MATERIAL SHOWN:

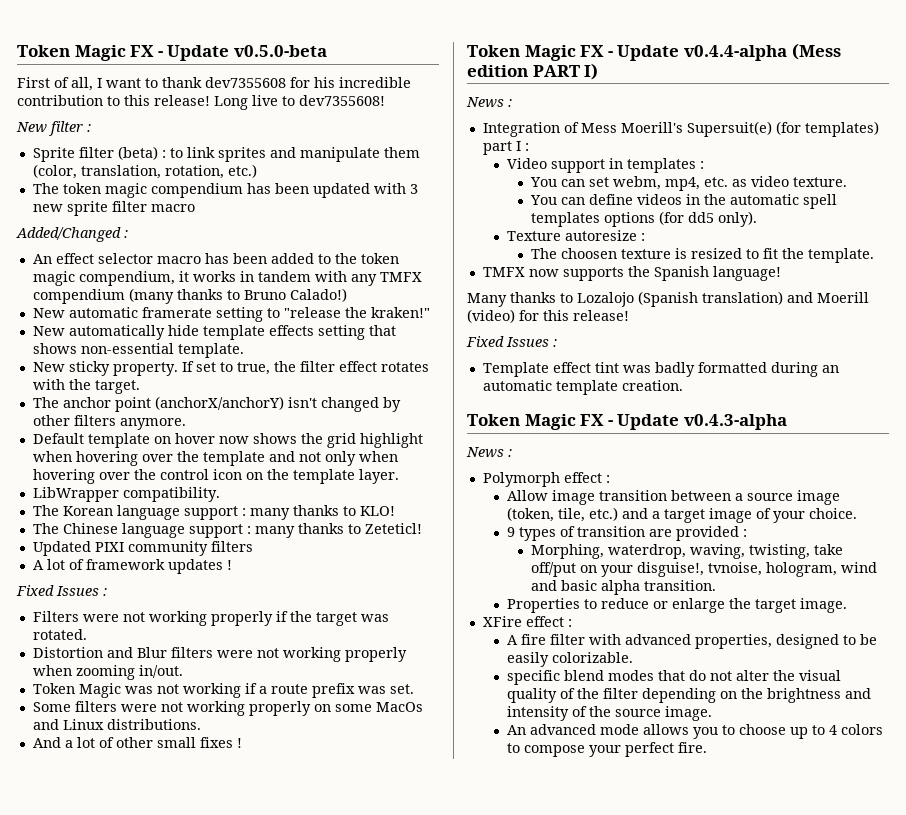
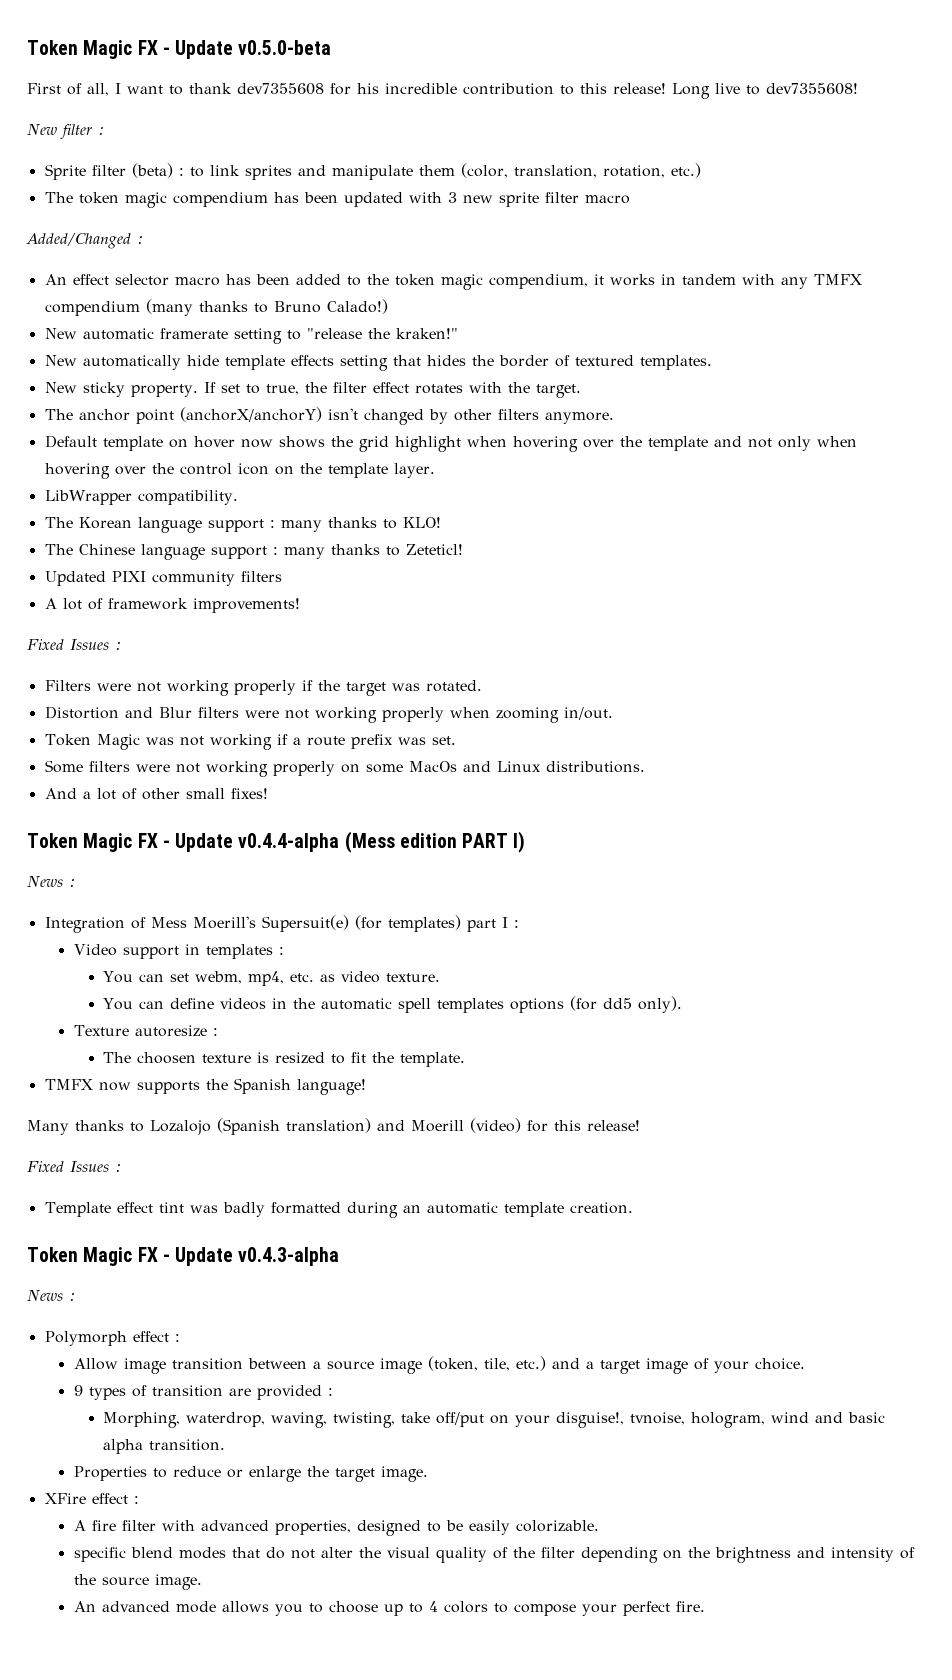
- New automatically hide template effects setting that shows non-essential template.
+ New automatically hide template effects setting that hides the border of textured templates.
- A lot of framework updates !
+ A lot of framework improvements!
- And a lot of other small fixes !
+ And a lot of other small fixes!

...

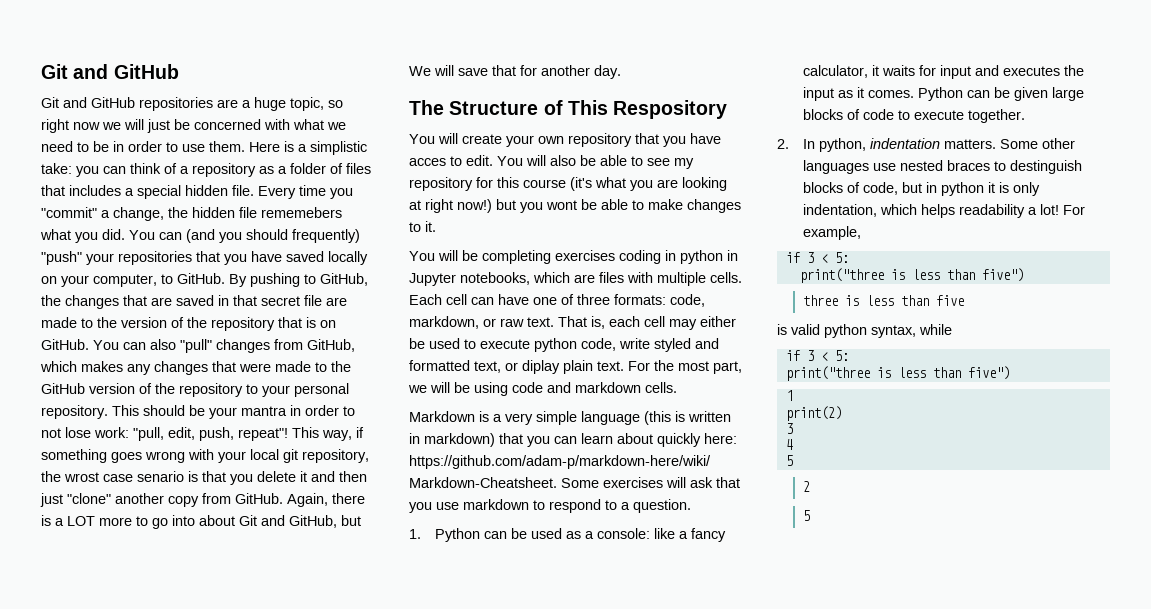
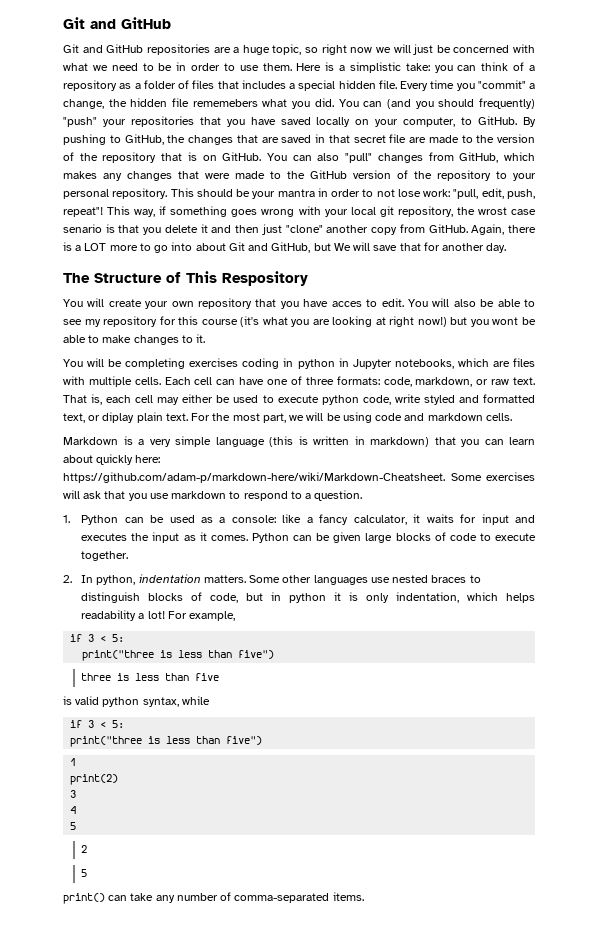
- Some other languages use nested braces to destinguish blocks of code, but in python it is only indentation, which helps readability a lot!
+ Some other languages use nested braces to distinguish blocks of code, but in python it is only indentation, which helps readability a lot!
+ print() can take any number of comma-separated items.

==

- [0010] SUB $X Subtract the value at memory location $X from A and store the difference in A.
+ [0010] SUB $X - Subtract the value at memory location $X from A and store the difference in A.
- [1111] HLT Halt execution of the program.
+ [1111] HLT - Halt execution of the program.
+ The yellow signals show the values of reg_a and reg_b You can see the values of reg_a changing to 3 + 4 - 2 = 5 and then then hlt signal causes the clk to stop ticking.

WORK ORDER: Scan the listing above for the line that has "of textured templates.", then copy exactly from that line through the line that has "other small fixes!".

WORKED SOLUTION:
+ New automatically hide template effects setting that hides the border of textured templates.
- A lot of framework updates !
+ A lot of framework improvements!
- And a lot of other small fixes !
+ And a lot of other small fixes!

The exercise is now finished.